| TASK OBJECTIVE |
Repeat exactly the lines below, from the line containing "border: 4px solid" through the last line, both included. Leave out any pictures.

§

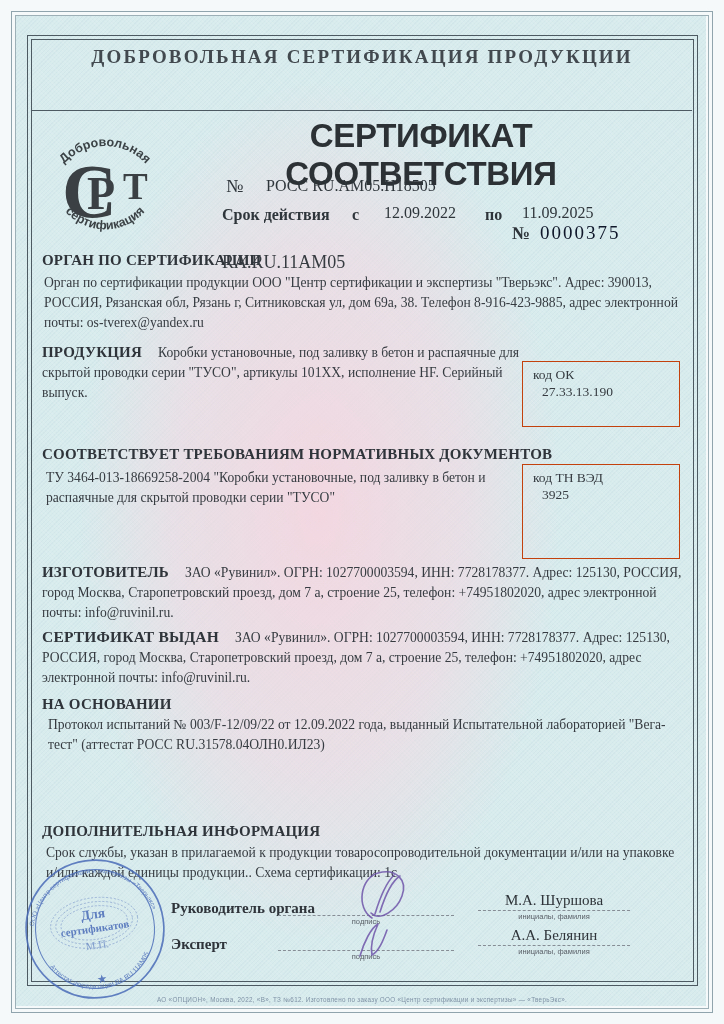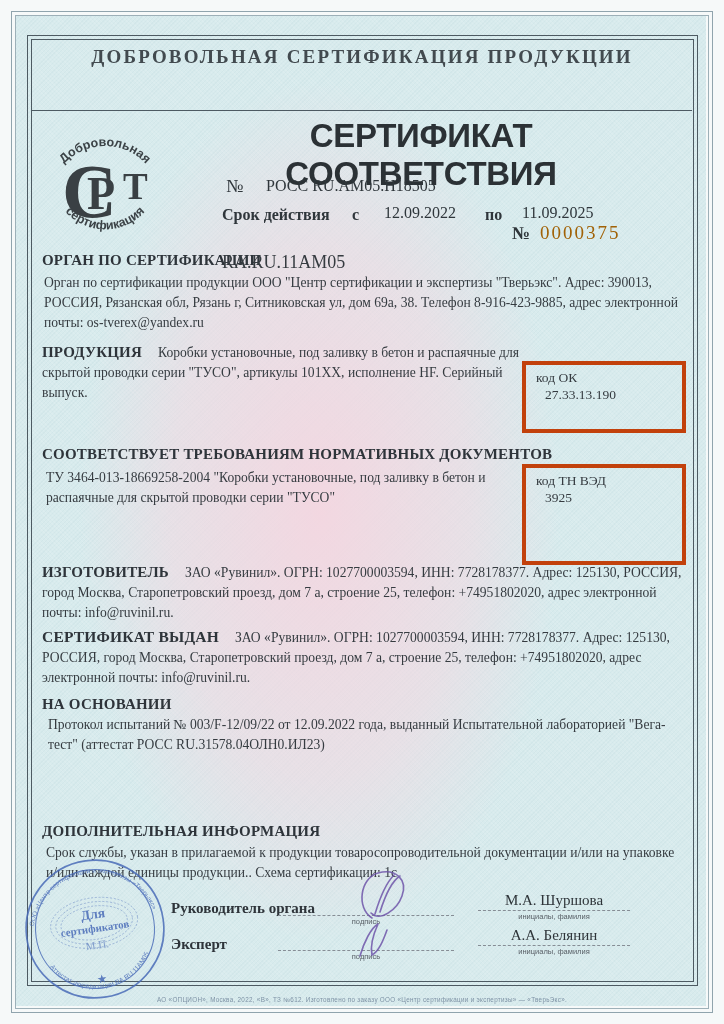"0000375" .serial { color: #a16207 -> #0f172a }
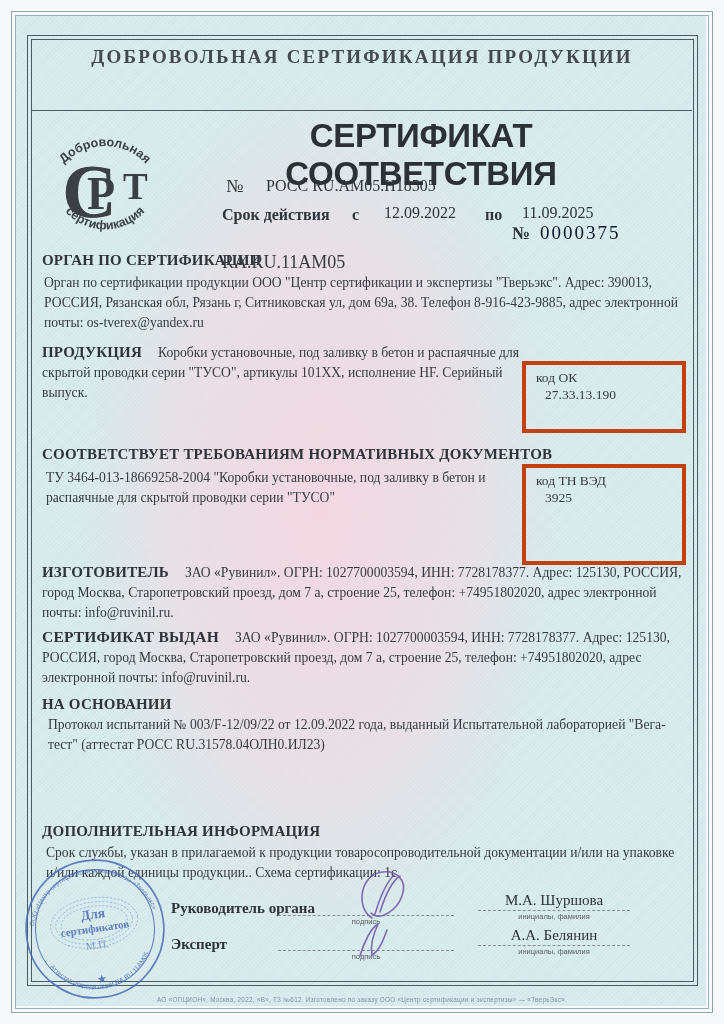"код ОК" .codebox { border: 4px solid #c2410c -> 1px solid #c2410c }
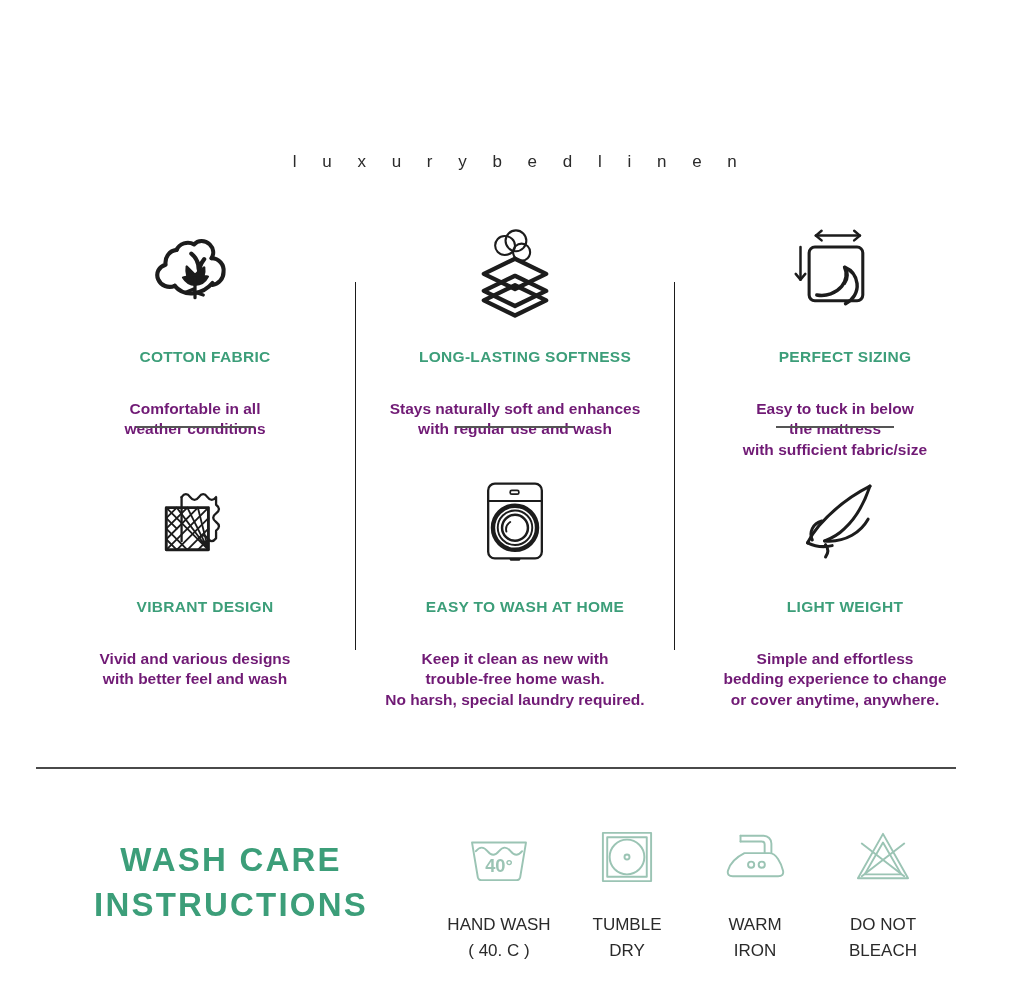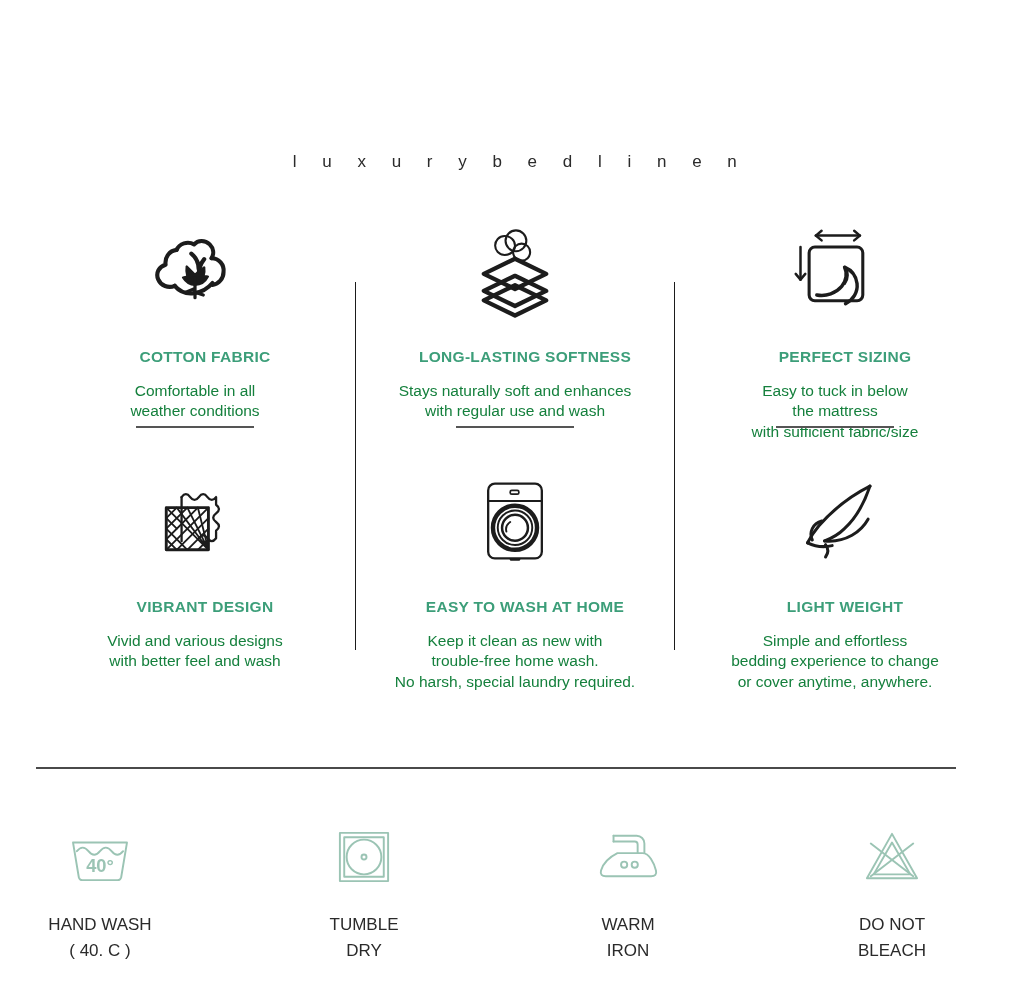"Comfortable in all" .feature-body { color: #15803d -> #701a75; font-weight: 400 -> 700; margin-top: 15px -> 33px }
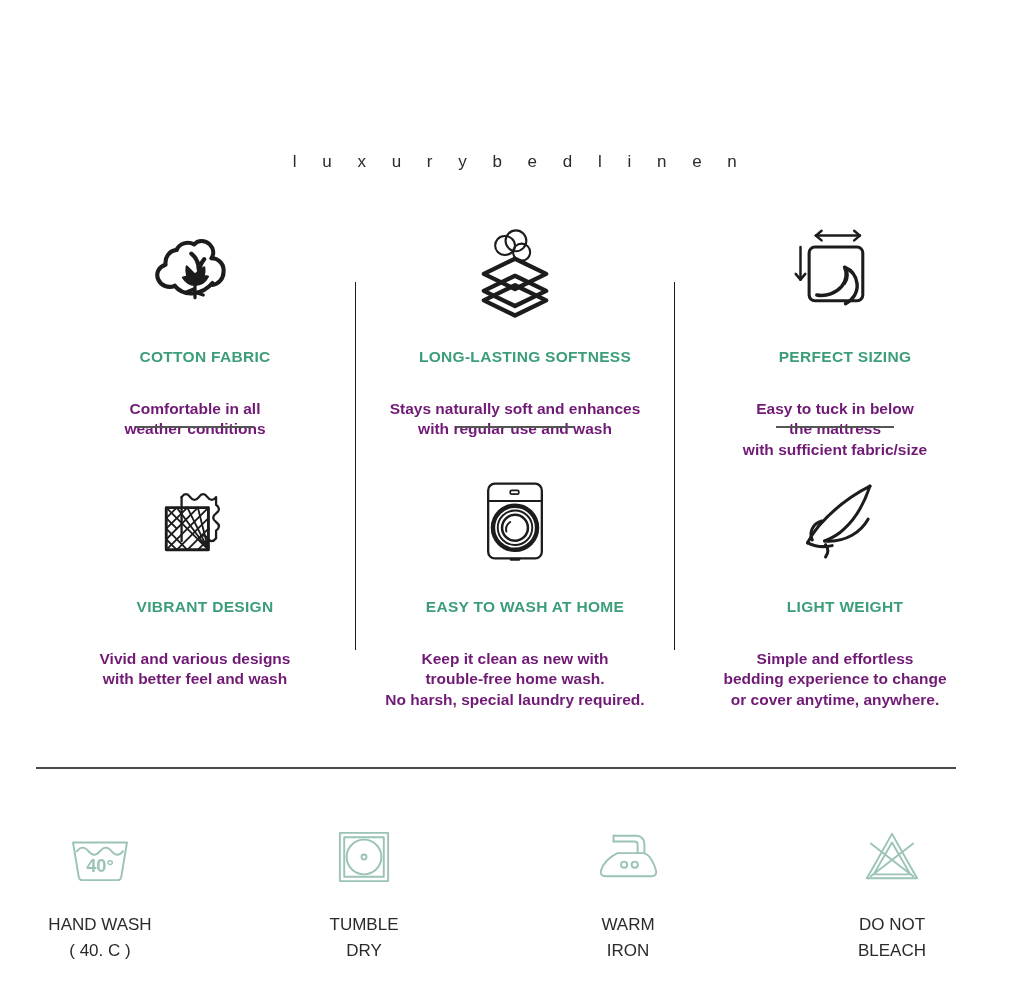"WASH CARE" div.wash-care-title { html: none -> <div> <span>WASH CARE</span> <span>INSTRUCTIONS</span> </div> }
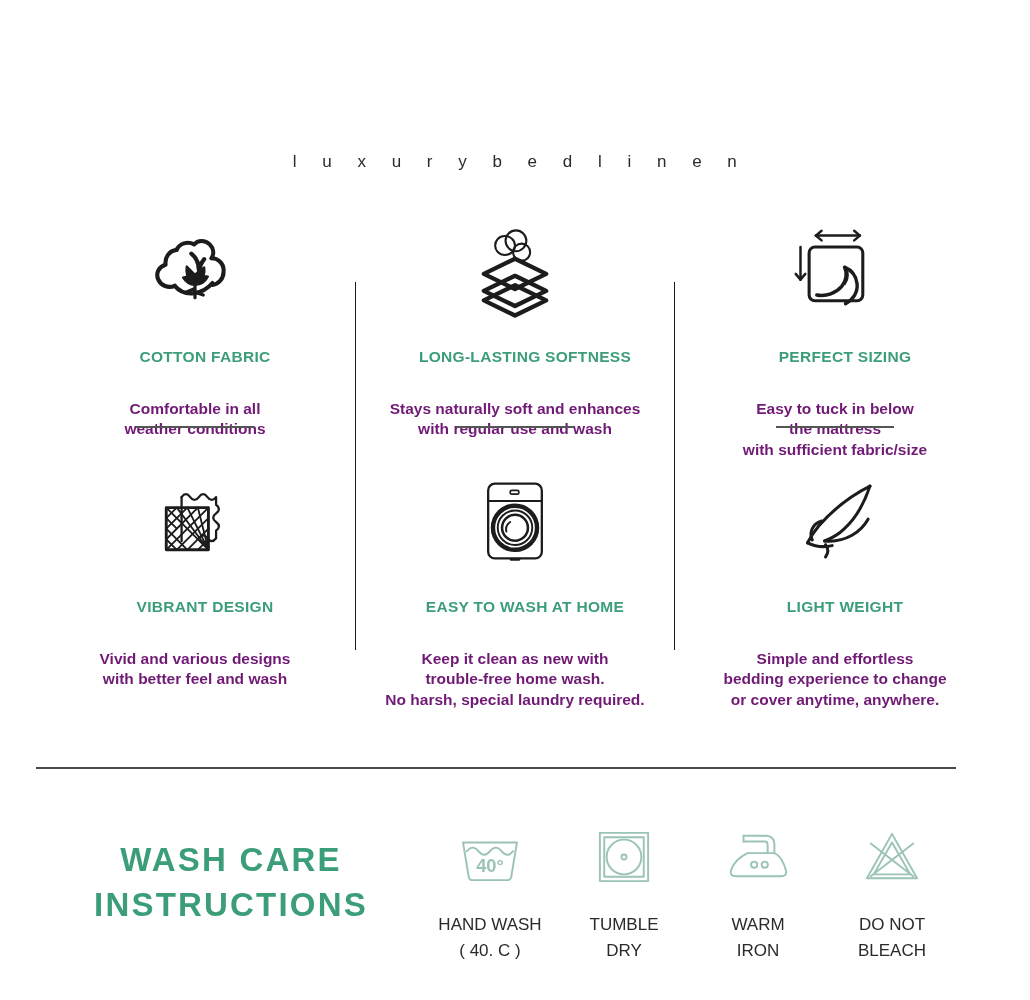"40°" .care-symbols { justify-content: space-between -> center }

§

| ANSWER SPACE |
"код ОК" .codebox { border: 4px solid #c2410c -> 1px solid #c2410c }
"Comfortable in all" .feature-body { color: #15803d -> #701a75; font-weight: 400 -> 700; margin-top: 15px -> 33px }
"WASH CARE" div.wash-care-title { html: none -> <div> <span>WASH CARE</span> <span>INSTRUCTIONS</span> </div> }
"40°" .care-symbols { justify-content: space-between -> center }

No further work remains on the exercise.